Published by Bloomsbury on 8th September 2016
Genres: Action & Adventure, Adventure, Fairy Tales & Folklore, Fantasy & Magic, Fiction, Graphic Novel, Mythology, Young Adult
A thrilling, wintry Nordic epic from the truly magical combination of author Neil Gaiman and illustrator Chris Riddell, weaving a tale of legend, magic and adventure which will grip and enchant readers from beginning to end.
Odd, a young Viking boy, is left fatherless following a raid and in his icy, ancient world there is no mercy for an unlucky soul with a crushed foot and no one to protect him. Fleeing to the woods, Odd stumbles upon and releases a trapped bear . and then Odd's destiny begins to change. The eagle, bear and fox Odd encounters are Norse gods, trapped in animal form by the evil frost giants who have conquered Asgard, the city of the gods. Now our hero must reclaim Thor's hammer, outwit the frost giants and release the gods .
This new edition of Neil Gaiman’s Odd and the Frost Giants is beautifully illustrated by Chris Riddell. The drawings by Riddell perfectly assist in narrating the story of Odd, a young Viking boy who is taken on an adventure of mythological proportions after meeting a fox, a bear and an one eyed eagle deep in the forest.
Odd is a delightful character to follow as he tries to rescue Asgard from the Frost Giants. He’s more practical than I was expecting and that contrasted nicely with the contrariness of the Norse Gods. Assisted by Loki, Thor and Odin, Odd sets out on a journey to reclaim Thor’s magical hammer and end the eternal winter on his world.
This is such a fun book. The illustrations are gorgeous and added an extra element to the story. The Norse mythology is delivered in a way which does not overwhelm. The gods are wonderfully eccentric and their strong personalities shine no matter what form they are in.
Magical hammers and one eyed birds – Odd and the Frost Giants is a story for readers of all ages. This book has an almost fairy tale atmosphere. It’s well written, funny and at only 120 pages including illustrations, it is not intimidating to younger readers.
If you have read the book before – I highly recommend this edition. Chris Riddell has a way with translating Neil Gaiman’s words into artwork of a visual form.
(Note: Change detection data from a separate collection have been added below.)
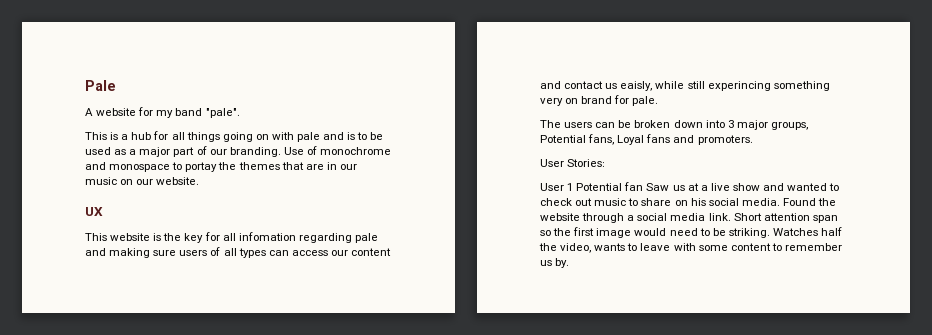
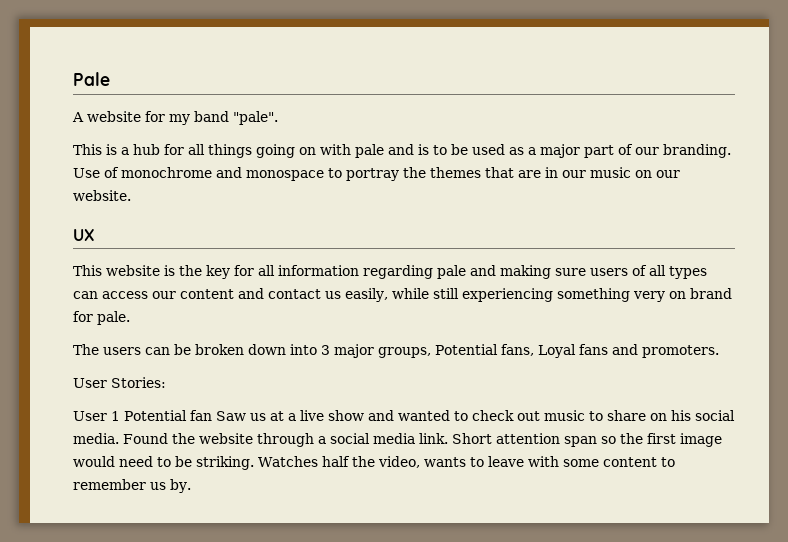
- Use of monochrome and monospace to portay the themes that are in our music on our website.
+ Use of monochrome and monospace to portray the themes that are in our music on our website.
- This website is the key for all infomation regarding pale and making sure users of all types can access our content and contact us eaisly, while still experincing something very on brand for pale.
+ This website is the key for all information regarding pale and making sure users of all types can access our content and contact us easily, while still experiencing something very on brand for pale.

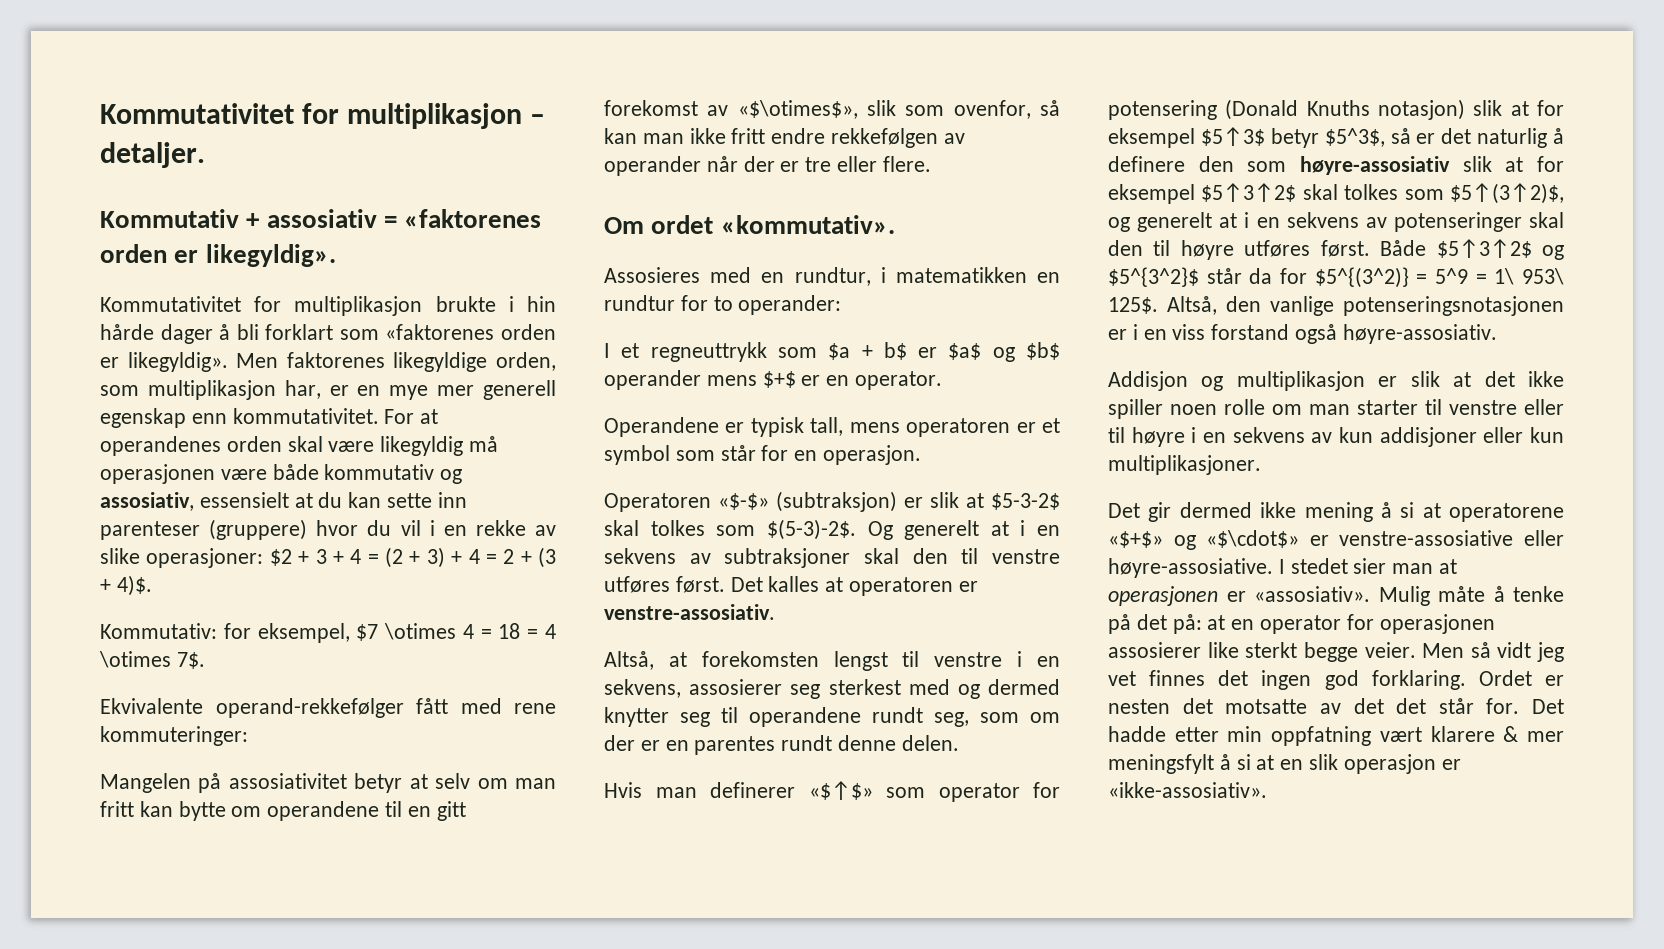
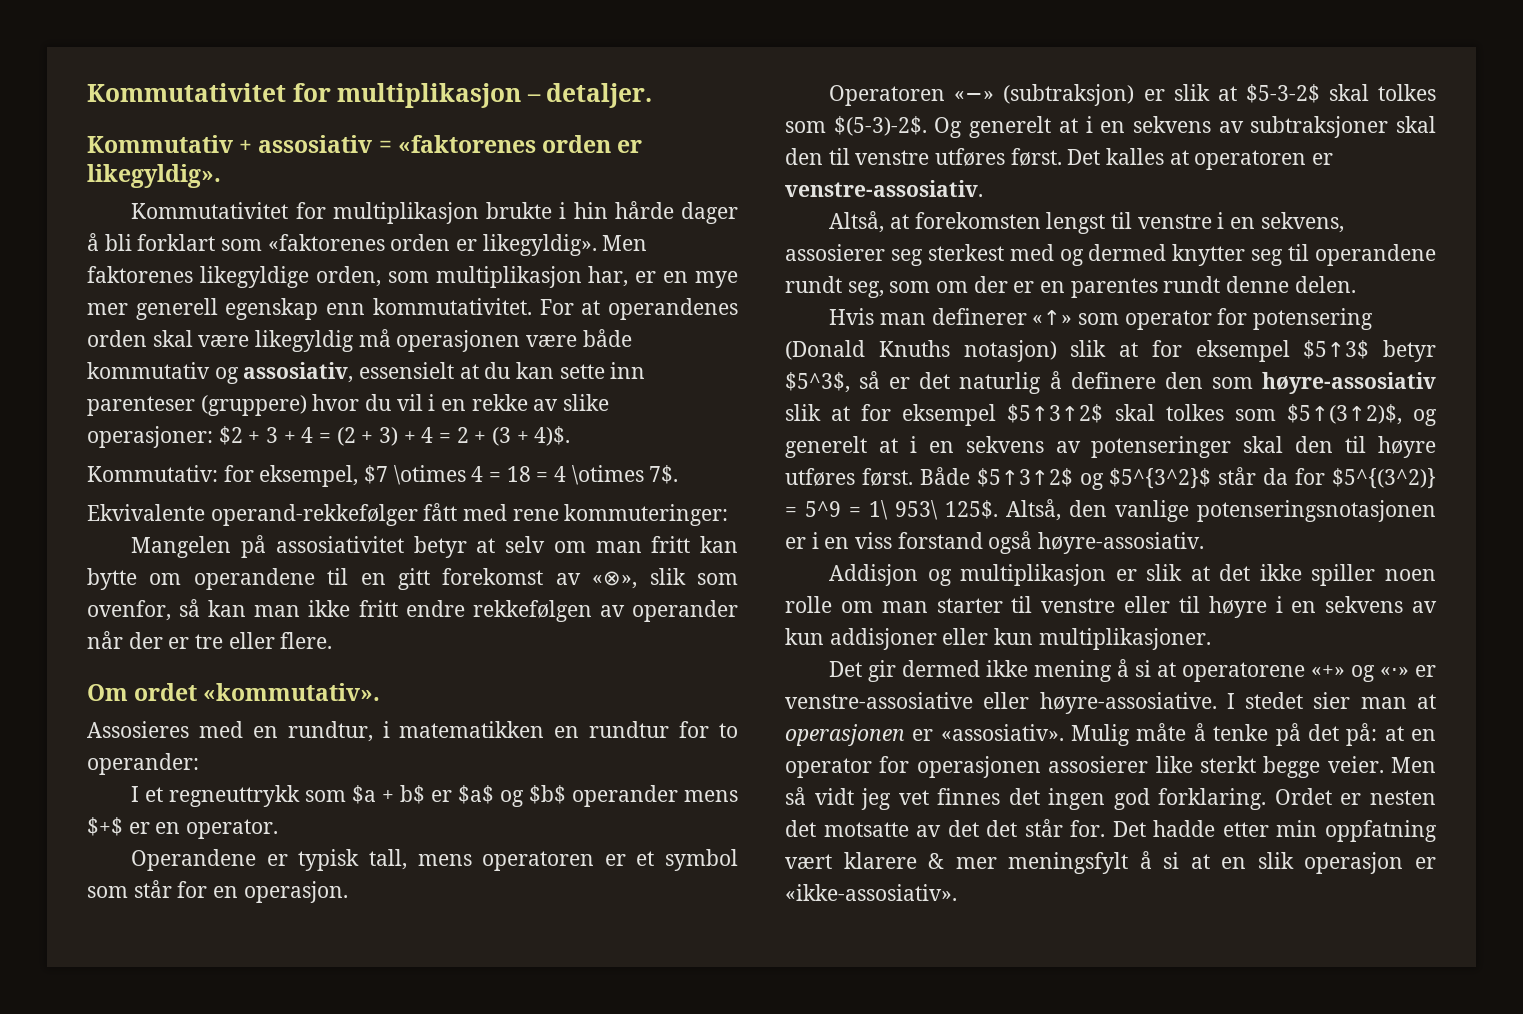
- Mangelen på assosiativitet betyr at selv om man fritt kan bytte om operandene til en gitt forekomst av «$\otimes$», slik som ovenfor, så kan man ikke fritt endre rekkefølgen av operander når der er tre eller flere.
+ Mangelen på assosiativitet betyr at selv om man fritt kan bytte om operandene til en gitt forekomst av «⊗», slik som ovenfor, så kan man ikke fritt endre rekkefølgen av operander når der er tre eller flere.
- Operatoren «$-$» (subtraksjon) er slik at $5-3-2$ skal tolkes som $(5-3)-2$.
+ Operatoren «−» (subtraksjon) er slik at $5-3-2$ skal tolkes som $(5-3)-2$.
- Hvis man definerer «$↑$» som operator for potensering (Donald Knuths notasjon) slik at for eksempel $5↑3$ betyr $5^3$, så er det naturlig å definere den som høyre-assosiativ slik at for eksempel $5↑3↑2$ skal tolkes som $5↑(3↑2)$, og generelt at i en sekvens av potenseringer skal den til høyre utføres først.
+ Hvis man definerer «↑» som operator for potensering (Donald Knuths notasjon) slik at for eksempel $5↑3$ betyr $5^3$, så er det naturlig å definere den som høyre-assosiativ slik at for eksempel $5↑3↑2$ skal tolkes som $5↑(3↑2)$, og generelt at i en sekvens av potenseringer skal den til høyre utføres først.
- Det gir dermed ikke mening å si at operatorene «$+$» og «$\cdot$» er venstre-assosiative eller høyre-assosiative.
+ Det gir dermed ikke mening å si at operatorene «+» og «⋅» er venstre-assosiative eller høyre-assosiative.

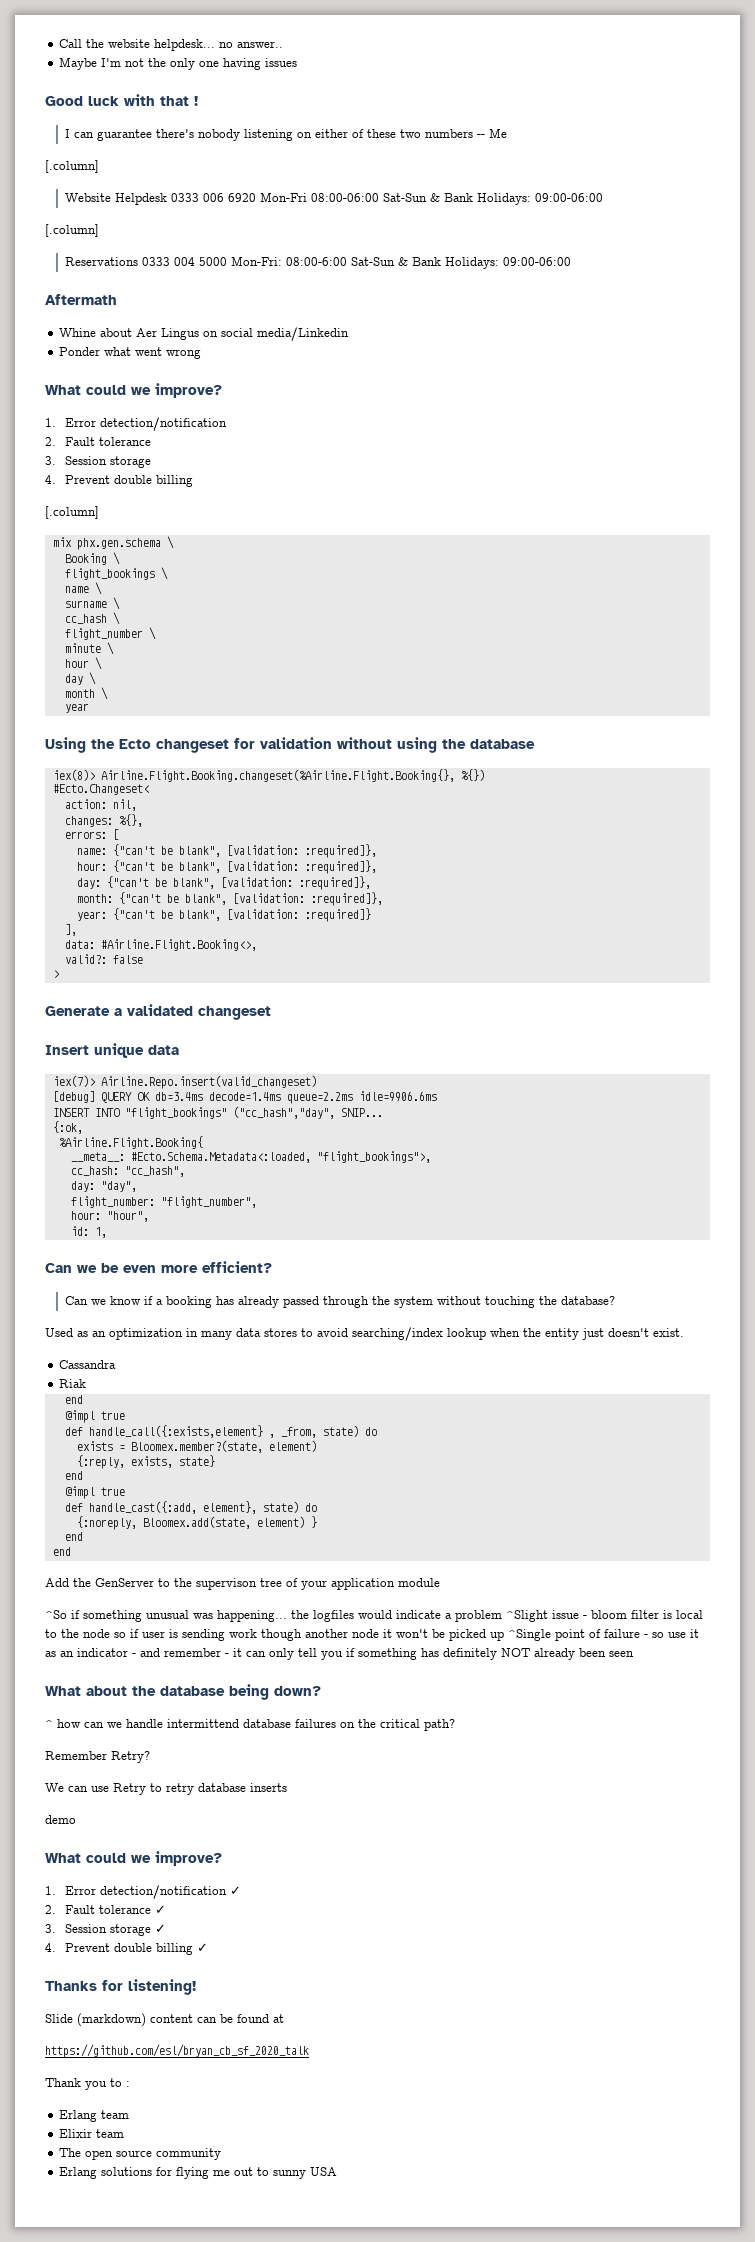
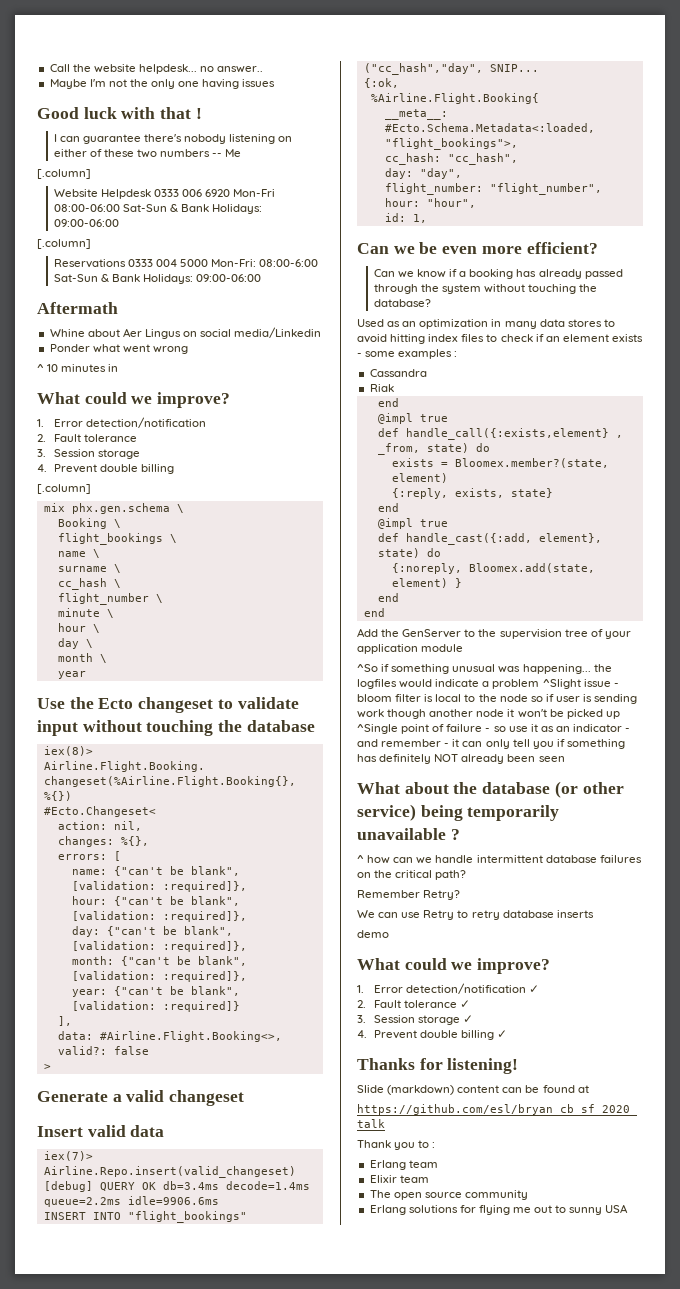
+ ^ 10 minutes in
- Using the Ecto changeset for validation without using the database
+ Use the Ecto changeset to validate input without touching the database
- Generate a validated changeset
+ Generate a valid changeset
- Insert unique data
+ Insert valid data
- Used as an optimization in many data stores to avoid searching/index lookup when the entity just doesn't exist.
+ Used as an optimization in many data stores to avoid hitting index files to check if an element exists - some examples :
- Add the GenServer to the supervison tree of your application module
+ Add the GenServer to the supervision tree of your application module
- What about the database being down?
+ What about the database (or other service) being temporarily unavailable ?
- ^ how can we handle intermittend database failures on the critical path?
+ ^ how can we handle intermittent database failures on the critical path?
They have collaborated many times now (The Sleeper and the Spindle by Gaiman and illustrated by Riddell is just magnificent) and I can’t wait to see what they work on next.
Perfect for anyone who enjoys a different take on mythology or just good stories with fun characters, Odd and the Frost Giants is a lovely book and the pictures make the reading experience even more magical.
Many thanks to Bloomsbury Australia for the review copy.